§ Provided material:
********************
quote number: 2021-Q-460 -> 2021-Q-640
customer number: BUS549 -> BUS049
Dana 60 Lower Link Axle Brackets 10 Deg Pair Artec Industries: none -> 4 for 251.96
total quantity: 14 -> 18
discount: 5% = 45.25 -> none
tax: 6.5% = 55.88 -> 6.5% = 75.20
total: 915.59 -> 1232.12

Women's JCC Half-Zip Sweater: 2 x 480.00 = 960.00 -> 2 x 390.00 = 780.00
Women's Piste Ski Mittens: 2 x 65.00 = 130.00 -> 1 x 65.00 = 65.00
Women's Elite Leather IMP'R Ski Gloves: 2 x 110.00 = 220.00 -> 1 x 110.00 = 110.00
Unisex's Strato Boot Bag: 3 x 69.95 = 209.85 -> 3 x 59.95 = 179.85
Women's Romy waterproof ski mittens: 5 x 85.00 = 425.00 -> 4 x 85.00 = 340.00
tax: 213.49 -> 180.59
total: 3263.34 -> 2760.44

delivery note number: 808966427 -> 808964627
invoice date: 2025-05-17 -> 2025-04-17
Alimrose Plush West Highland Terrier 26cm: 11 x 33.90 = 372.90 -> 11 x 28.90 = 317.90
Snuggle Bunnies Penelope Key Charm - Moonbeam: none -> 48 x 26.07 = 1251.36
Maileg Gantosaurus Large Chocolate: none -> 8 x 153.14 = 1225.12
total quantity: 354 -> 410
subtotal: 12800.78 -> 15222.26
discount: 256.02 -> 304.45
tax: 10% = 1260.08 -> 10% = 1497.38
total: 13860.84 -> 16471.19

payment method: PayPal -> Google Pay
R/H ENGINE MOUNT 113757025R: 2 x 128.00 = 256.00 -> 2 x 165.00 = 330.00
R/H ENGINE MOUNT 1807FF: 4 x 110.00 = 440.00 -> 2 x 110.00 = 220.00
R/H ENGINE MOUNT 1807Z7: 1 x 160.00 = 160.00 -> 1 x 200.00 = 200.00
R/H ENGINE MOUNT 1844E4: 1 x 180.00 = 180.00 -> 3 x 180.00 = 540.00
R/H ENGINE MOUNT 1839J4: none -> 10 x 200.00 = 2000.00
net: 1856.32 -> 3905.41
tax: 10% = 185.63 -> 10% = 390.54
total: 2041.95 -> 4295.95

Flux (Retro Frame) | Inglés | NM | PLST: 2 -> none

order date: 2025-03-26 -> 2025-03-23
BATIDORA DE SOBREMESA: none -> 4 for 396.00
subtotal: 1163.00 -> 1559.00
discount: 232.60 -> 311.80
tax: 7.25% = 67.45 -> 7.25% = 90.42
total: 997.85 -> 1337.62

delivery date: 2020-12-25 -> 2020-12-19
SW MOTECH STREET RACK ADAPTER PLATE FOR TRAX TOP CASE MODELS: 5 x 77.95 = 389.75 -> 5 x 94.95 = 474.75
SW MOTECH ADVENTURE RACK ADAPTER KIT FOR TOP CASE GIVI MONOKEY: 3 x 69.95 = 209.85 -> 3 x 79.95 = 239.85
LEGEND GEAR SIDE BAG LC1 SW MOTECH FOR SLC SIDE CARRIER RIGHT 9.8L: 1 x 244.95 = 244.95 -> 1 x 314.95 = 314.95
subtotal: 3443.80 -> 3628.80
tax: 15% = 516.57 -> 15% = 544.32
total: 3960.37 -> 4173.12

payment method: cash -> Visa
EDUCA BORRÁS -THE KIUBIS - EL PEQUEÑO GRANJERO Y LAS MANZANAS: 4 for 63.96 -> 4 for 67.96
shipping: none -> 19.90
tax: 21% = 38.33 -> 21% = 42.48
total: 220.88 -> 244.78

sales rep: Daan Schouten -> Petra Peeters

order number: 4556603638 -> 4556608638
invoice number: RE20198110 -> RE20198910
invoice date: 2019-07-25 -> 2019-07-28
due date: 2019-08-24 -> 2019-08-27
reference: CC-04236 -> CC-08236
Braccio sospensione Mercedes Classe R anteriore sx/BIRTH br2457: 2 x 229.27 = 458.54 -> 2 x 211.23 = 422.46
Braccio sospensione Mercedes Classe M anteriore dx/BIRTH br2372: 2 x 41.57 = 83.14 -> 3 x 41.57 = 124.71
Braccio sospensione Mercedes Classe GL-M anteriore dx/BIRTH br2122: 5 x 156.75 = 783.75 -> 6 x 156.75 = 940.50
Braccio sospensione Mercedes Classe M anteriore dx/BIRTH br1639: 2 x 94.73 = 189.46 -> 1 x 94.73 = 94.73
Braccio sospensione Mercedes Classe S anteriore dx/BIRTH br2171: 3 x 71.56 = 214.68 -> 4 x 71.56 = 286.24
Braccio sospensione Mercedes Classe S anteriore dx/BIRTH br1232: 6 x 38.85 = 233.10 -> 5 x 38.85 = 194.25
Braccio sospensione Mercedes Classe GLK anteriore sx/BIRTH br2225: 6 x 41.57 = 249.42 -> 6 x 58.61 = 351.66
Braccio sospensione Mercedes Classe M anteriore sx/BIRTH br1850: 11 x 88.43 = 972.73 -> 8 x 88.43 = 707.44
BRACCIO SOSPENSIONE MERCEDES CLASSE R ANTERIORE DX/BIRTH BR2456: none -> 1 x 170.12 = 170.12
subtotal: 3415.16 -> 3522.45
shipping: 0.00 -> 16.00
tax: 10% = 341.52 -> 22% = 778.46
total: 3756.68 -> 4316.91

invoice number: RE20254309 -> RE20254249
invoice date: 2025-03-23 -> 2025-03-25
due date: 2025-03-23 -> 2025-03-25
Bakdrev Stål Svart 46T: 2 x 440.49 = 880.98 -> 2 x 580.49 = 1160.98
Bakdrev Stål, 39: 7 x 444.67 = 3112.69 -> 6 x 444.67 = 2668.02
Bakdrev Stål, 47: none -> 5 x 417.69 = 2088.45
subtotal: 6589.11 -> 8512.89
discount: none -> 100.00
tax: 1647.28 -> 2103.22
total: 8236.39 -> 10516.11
********************
Print again the lines of the entries above that fall between the line holding "71.56 = 286.24" and the line holding "tax: 1647.28 -> 2103.22", inclusive, exactly as they stand.

Braccio sospensione Mercedes Classe S anteriore dx/BIRTH br2171: 3 x 71.56 = 214.68 -> 4 x 71.56 = 286.24
Braccio sospensione Mercedes Classe S anteriore dx/BIRTH br1232: 6 x 38.85 = 233.10 -> 5 x 38.85 = 194.25
Braccio sospensione Mercedes Classe GLK anteriore sx/BIRTH br2225: 6 x 41.57 = 249.42 -> 6 x 58.61 = 351.66
Braccio sospensione Mercedes Classe M anteriore sx/BIRTH br1850: 11 x 88.43 = 972.73 -> 8 x 88.43 = 707.44
BRACCIO SOSPENSIONE MERCEDES CLASSE R ANTERIORE DX/BIRTH BR2456: none -> 1 x 170.12 = 170.12
subtotal: 3415.16 -> 3522.45
shipping: 0.00 -> 16.00
tax: 10% = 341.52 -> 22% = 778.46
total: 3756.68 -> 4316.91

invoice number: RE20254309 -> RE20254249
invoice date: 2025-03-23 -> 2025-03-25
due date: 2025-03-23 -> 2025-03-25
Bakdrev Stål Svart 46T: 2 x 440.49 = 880.98 -> 2 x 580.49 = 1160.98
Bakdrev Stål, 39: 7 x 444.67 = 3112.69 -> 6 x 444.67 = 2668.02
Bakdrev Stål, 47: none -> 5 x 417.69 = 2088.45
subtotal: 6589.11 -> 8512.89
discount: none -> 100.00
tax: 1647.28 -> 2103.22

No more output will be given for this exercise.